A new drug delivers renewed optimism
The FDA-approved lenvatinib is helping thyroid cancer patients who don’t respond to standard treatment
Rafael Pantoja had all but lost hope.
The thyroid cancer he had battled for 14 years was back and spreading.Then, earlier this year, he began taking lenvatinib, a drug that was tested at MD Anderson and approved by the Food and Drug Administration (FDA) in February. Lenvatinib treats patients such as Pantoja, whose thyroid cancer doesn’t respond to the more traditional radioactive iodine therapy. It uses targeted radiation to destroy any thyroid tissue or cancer cells that remain after the thyroid is surgically removed.“At this point in my treatment, lenvatinib was my only option,” says Pantoja, a father of six and certified public accountant who lives in Caracas, Venezuela. “We went for it.”
Pantoja, 62, is one of nearly 300,000 people diagnosed with thyroid cancer each year in the world.
For decades, the standard treatment was to administer repeated and often ineffective doses of radioactive iodine, and sometimes chemotherapy,” says Steven Sherman, M.D., associate vice provost for Clinical Research. “About 10 years ago, with new scientific discoveries, we began recognizing the potential for treating patients with drugs that stop tumors from growing their own blood vessels.”
That’s exactly how lenvatinib works. A global study of the drug, also known as Lenvima, demonstrated a dramatic improvement in progression-free survival, with a 65% response rate.
“These are unprecedented results for thyroid cancer patients with such advanced disease,” says Sherman, who led the study.
Results from the study were published this February in the New England Journal of Medicine, coinciding with the FDA’s approval of the drug. Mouhammed Habra, M.D., associate professor of Endocrine Neoplasia and Hormonal Disorders, led the study’s Phase III component at MD Anderson.

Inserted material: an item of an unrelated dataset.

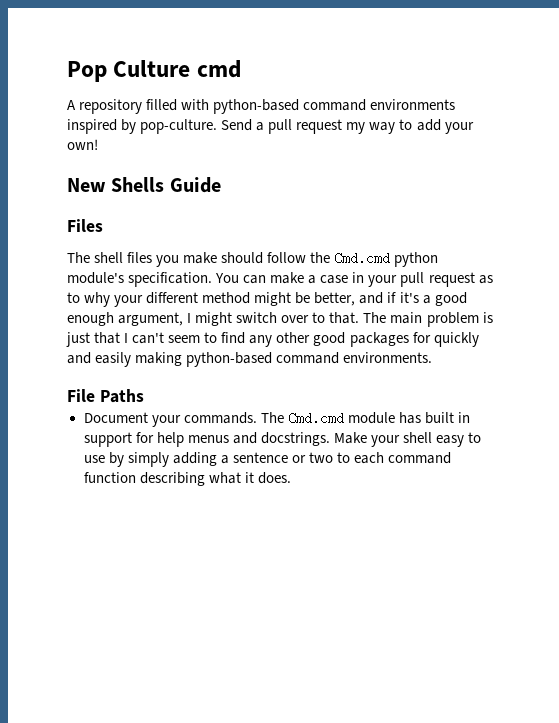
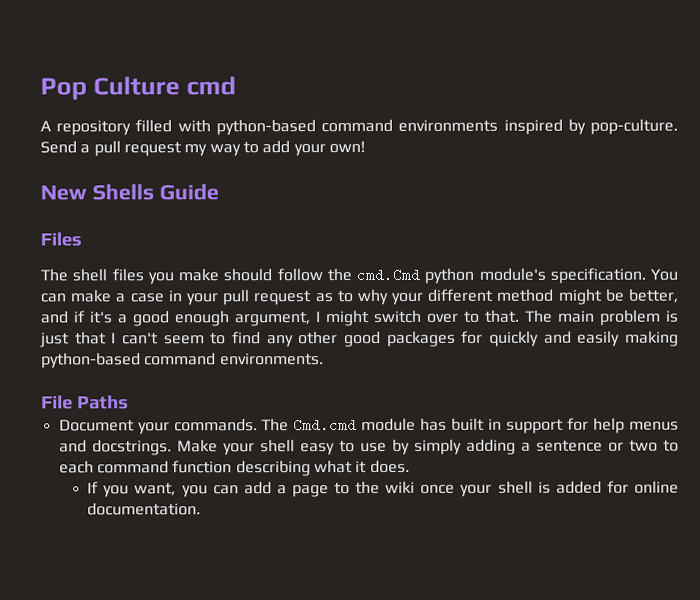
[334,252,391,265] Cmd.cmd -> [356,267,420,282] cmd.Cmd
(291, 478) none -> [87,480,679,498] [87,502,202,516] // If you want, you can add a page to the wiki once your shell is added for online documentation.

The decline in thyroglobulin — a protein produced by both normal and cancerous thyroid tissue — is usually good news for patients being treated for advanced thyroid cancer.
Pantoja’s grasp of the medical procedures that determine his fate are testament to the long road he’s traveled. His journey began in 2000 when doctors removed a small nodule from his thyroid.
Since then, his thyroid has been removed and he’s undergone radioactive iodine treatments and arm surgeries, including one to implant a prosthetic bone that replaced much of his humerus.
This March, the cancer appeared to be moving into his chest.
“We were really getting worried,” he says. “And then Dr. Waguespack said, ‘You won’t believe this, but there’s this new drug, just approved, that might work for you.’”
Pantoja remains optimistic.
“It’s been a long fight,” he says. “But I think we’ve finally found a reason to be happy.”